Version difference data:

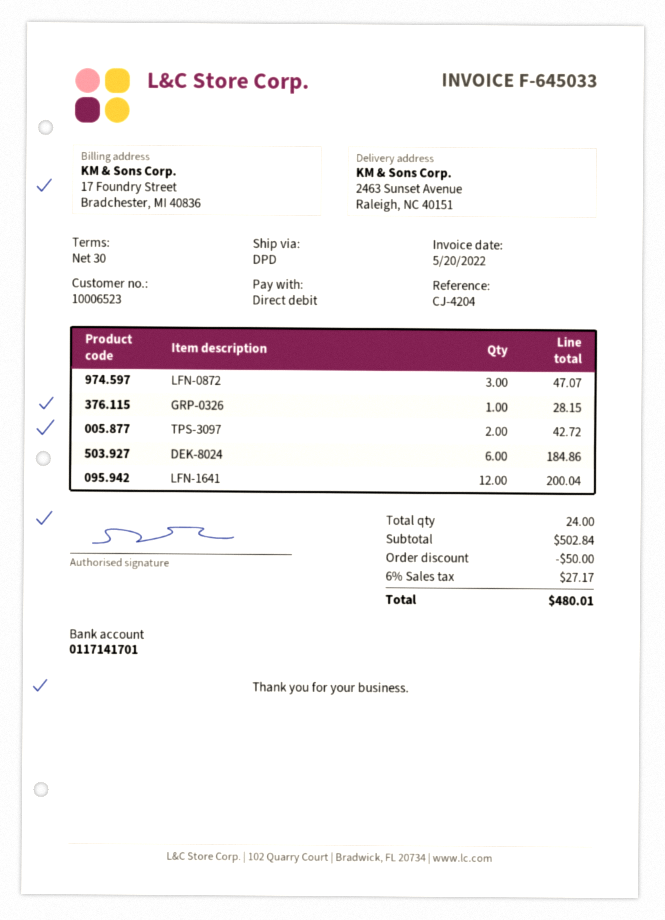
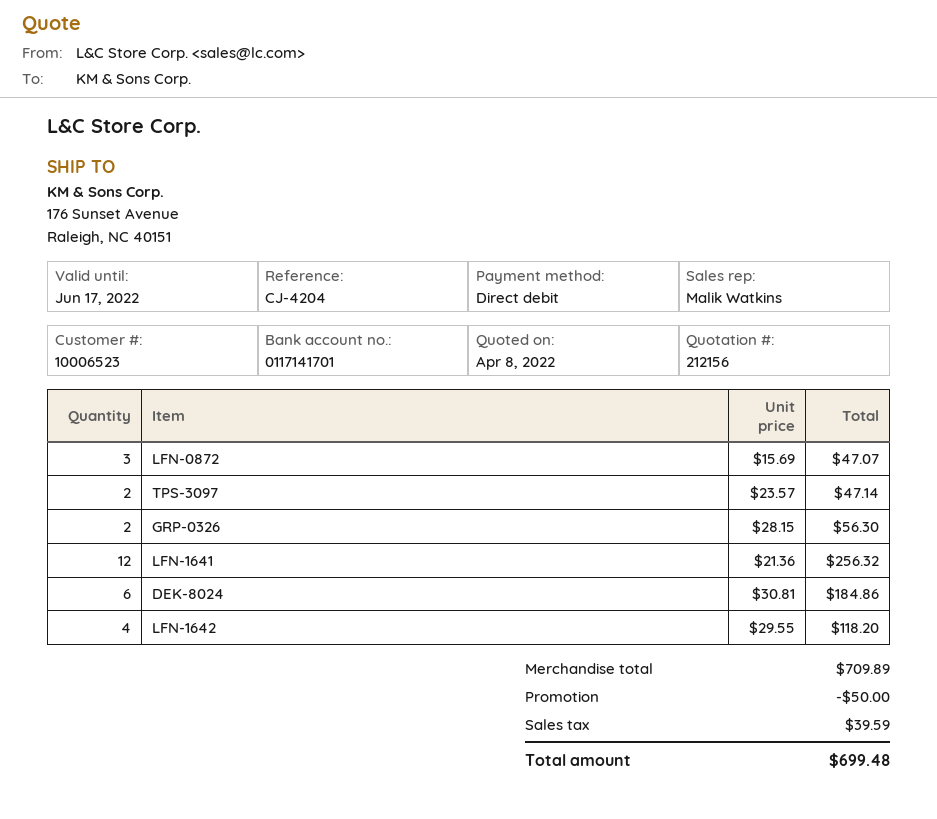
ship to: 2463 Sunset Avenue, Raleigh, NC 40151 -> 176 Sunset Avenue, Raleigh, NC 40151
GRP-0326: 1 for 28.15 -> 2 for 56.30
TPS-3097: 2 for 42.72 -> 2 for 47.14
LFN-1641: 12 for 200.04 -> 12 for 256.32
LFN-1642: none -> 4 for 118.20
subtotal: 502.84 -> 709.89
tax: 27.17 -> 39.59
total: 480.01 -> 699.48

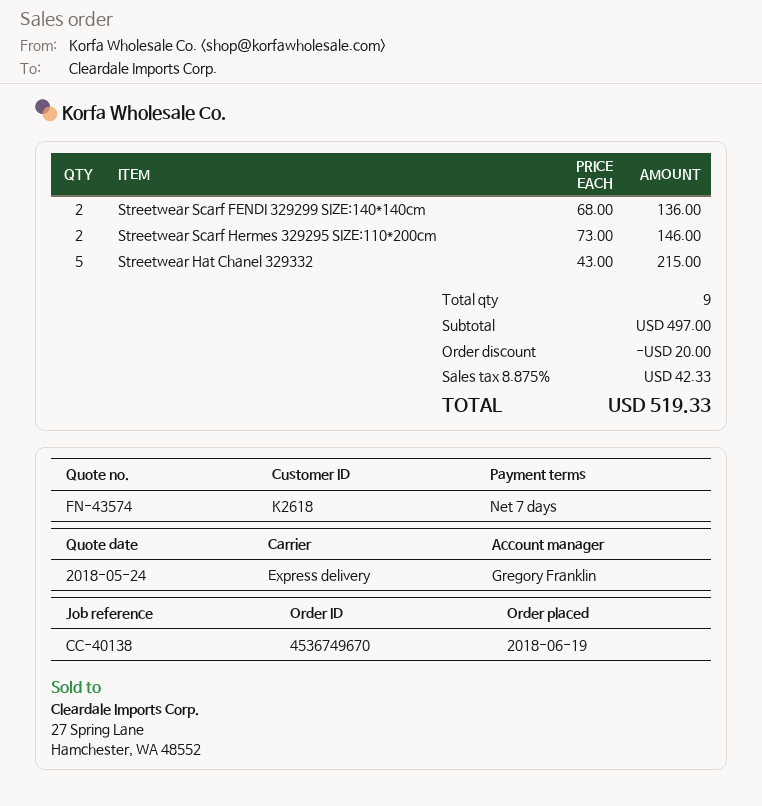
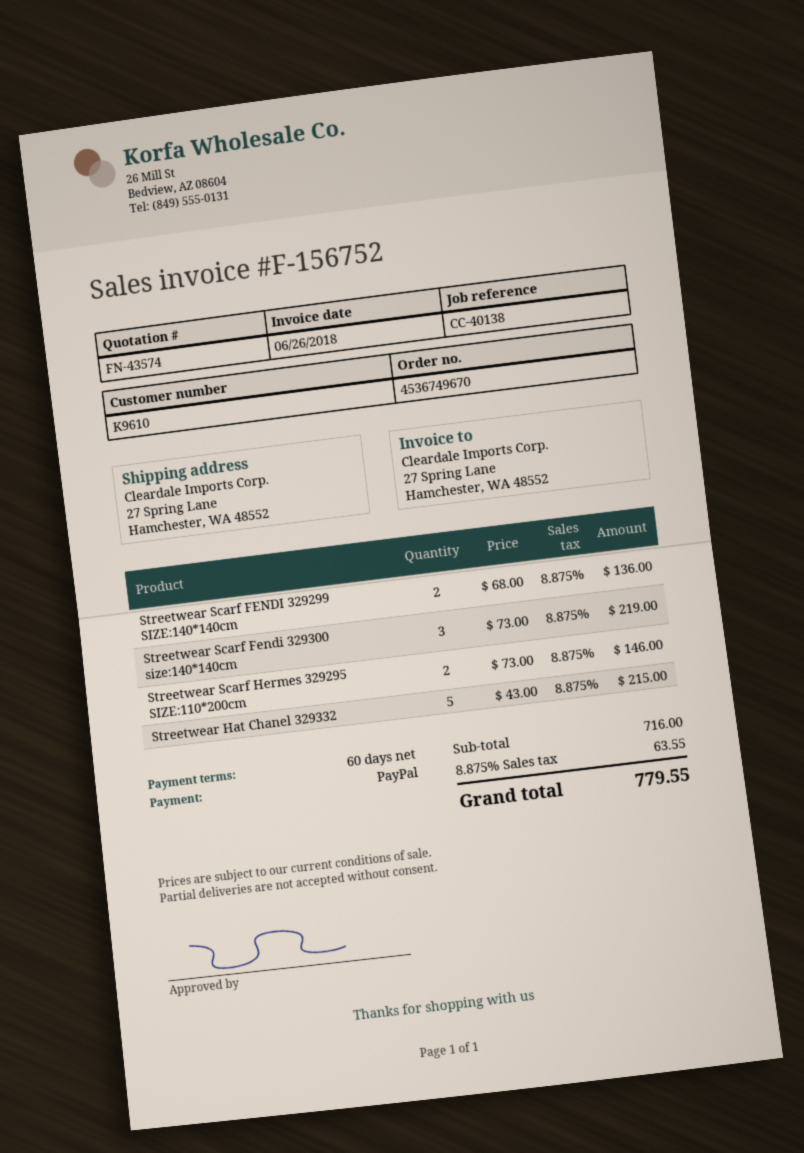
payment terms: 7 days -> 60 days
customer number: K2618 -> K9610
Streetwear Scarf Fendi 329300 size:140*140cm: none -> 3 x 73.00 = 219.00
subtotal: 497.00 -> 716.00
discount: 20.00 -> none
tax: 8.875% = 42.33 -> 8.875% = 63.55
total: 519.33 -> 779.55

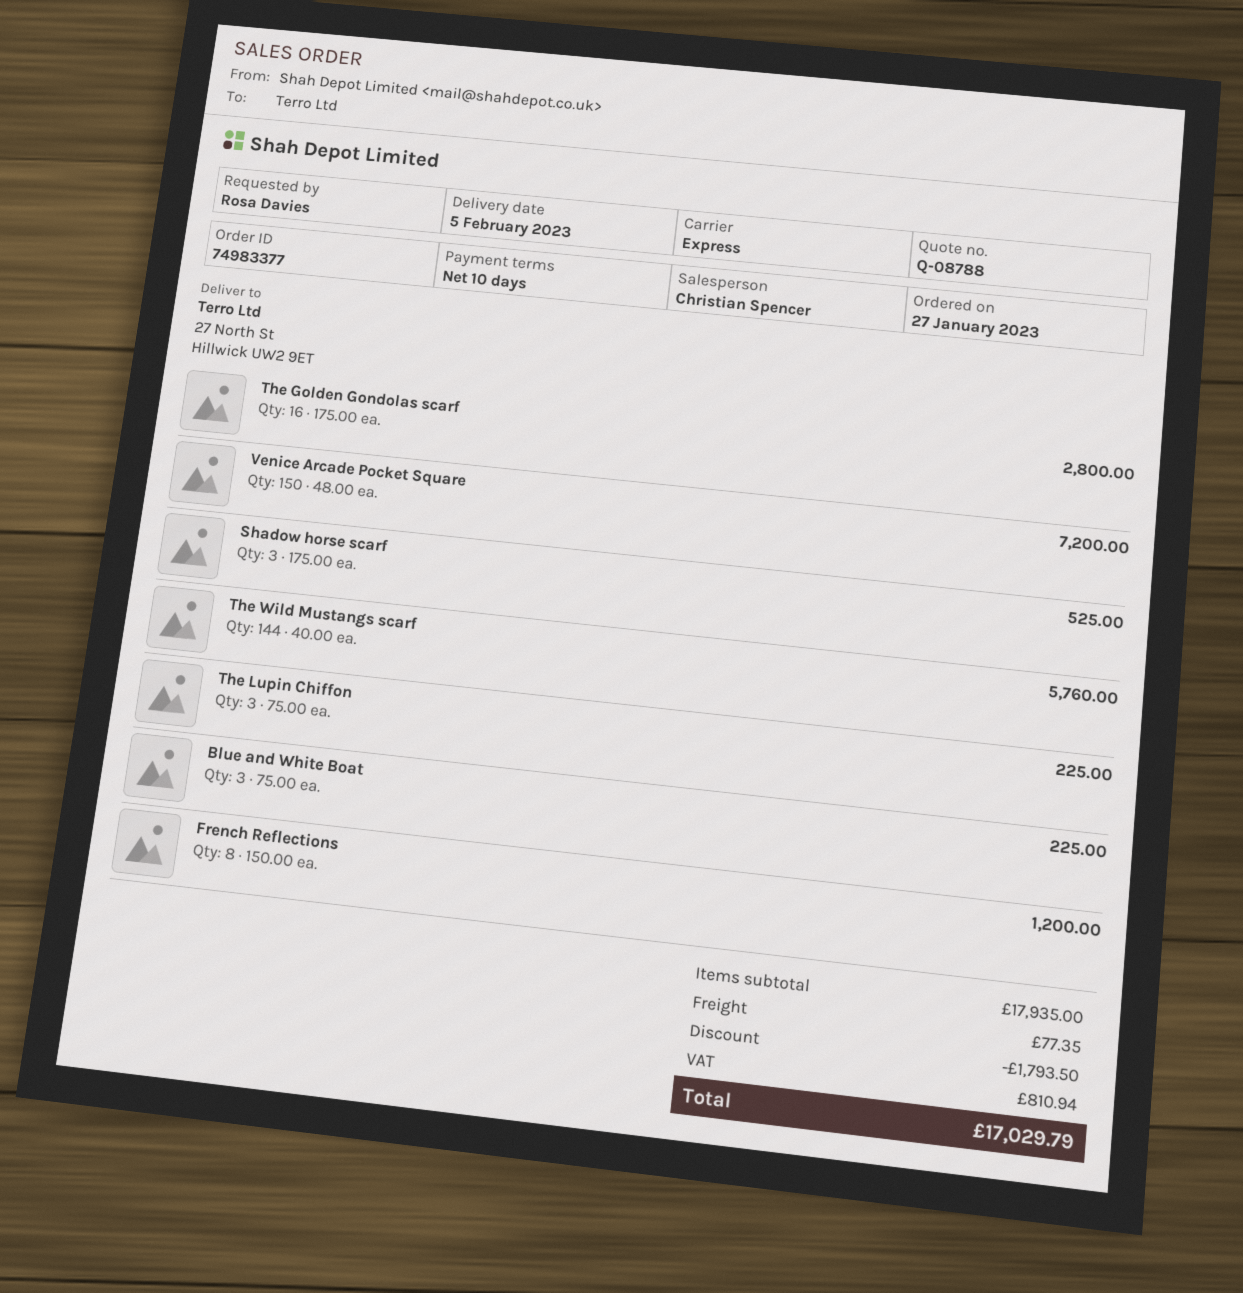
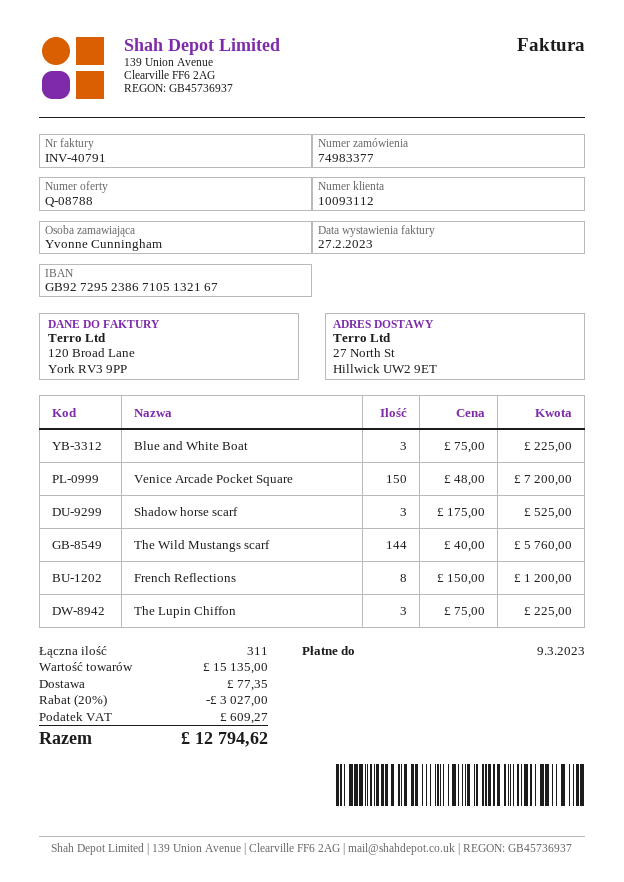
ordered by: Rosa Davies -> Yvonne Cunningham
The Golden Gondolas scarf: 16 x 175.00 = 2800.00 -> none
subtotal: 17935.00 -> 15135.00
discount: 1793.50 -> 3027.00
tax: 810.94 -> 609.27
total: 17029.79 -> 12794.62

## WHAT YOU ARE ASKED TO DO
Without the pictures, set down the lines above from the line with "TPS-3097: 2 for 42.72 -> 2 for 47.14" up to and including the line with "discount: 1793.50 -> 3027.00" exactly as they stand.

## THE ANSWER
TPS-3097: 2 for 42.72 -> 2 for 47.14
LFN-1641: 12 for 200.04 -> 12 for 256.32
LFN-1642: none -> 4 for 118.20
subtotal: 502.84 -> 709.89
tax: 27.17 -> 39.59
total: 480.01 -> 699.48

payment terms: 7 days -> 60 days
customer number: K2618 -> K9610
Streetwear Scarf Fendi 329300 size:140*140cm: none -> 3 x 73.00 = 219.00
subtotal: 497.00 -> 716.00
discount: 20.00 -> none
tax: 8.875% = 42.33 -> 8.875% = 63.55
total: 519.33 -> 779.55

ordered by: Rosa Davies -> Yvonne Cunningham
The Golden Gondolas scarf: 16 x 175.00 = 2800.00 -> none
subtotal: 17935.00 -> 15135.00
discount: 1793.50 -> 3027.00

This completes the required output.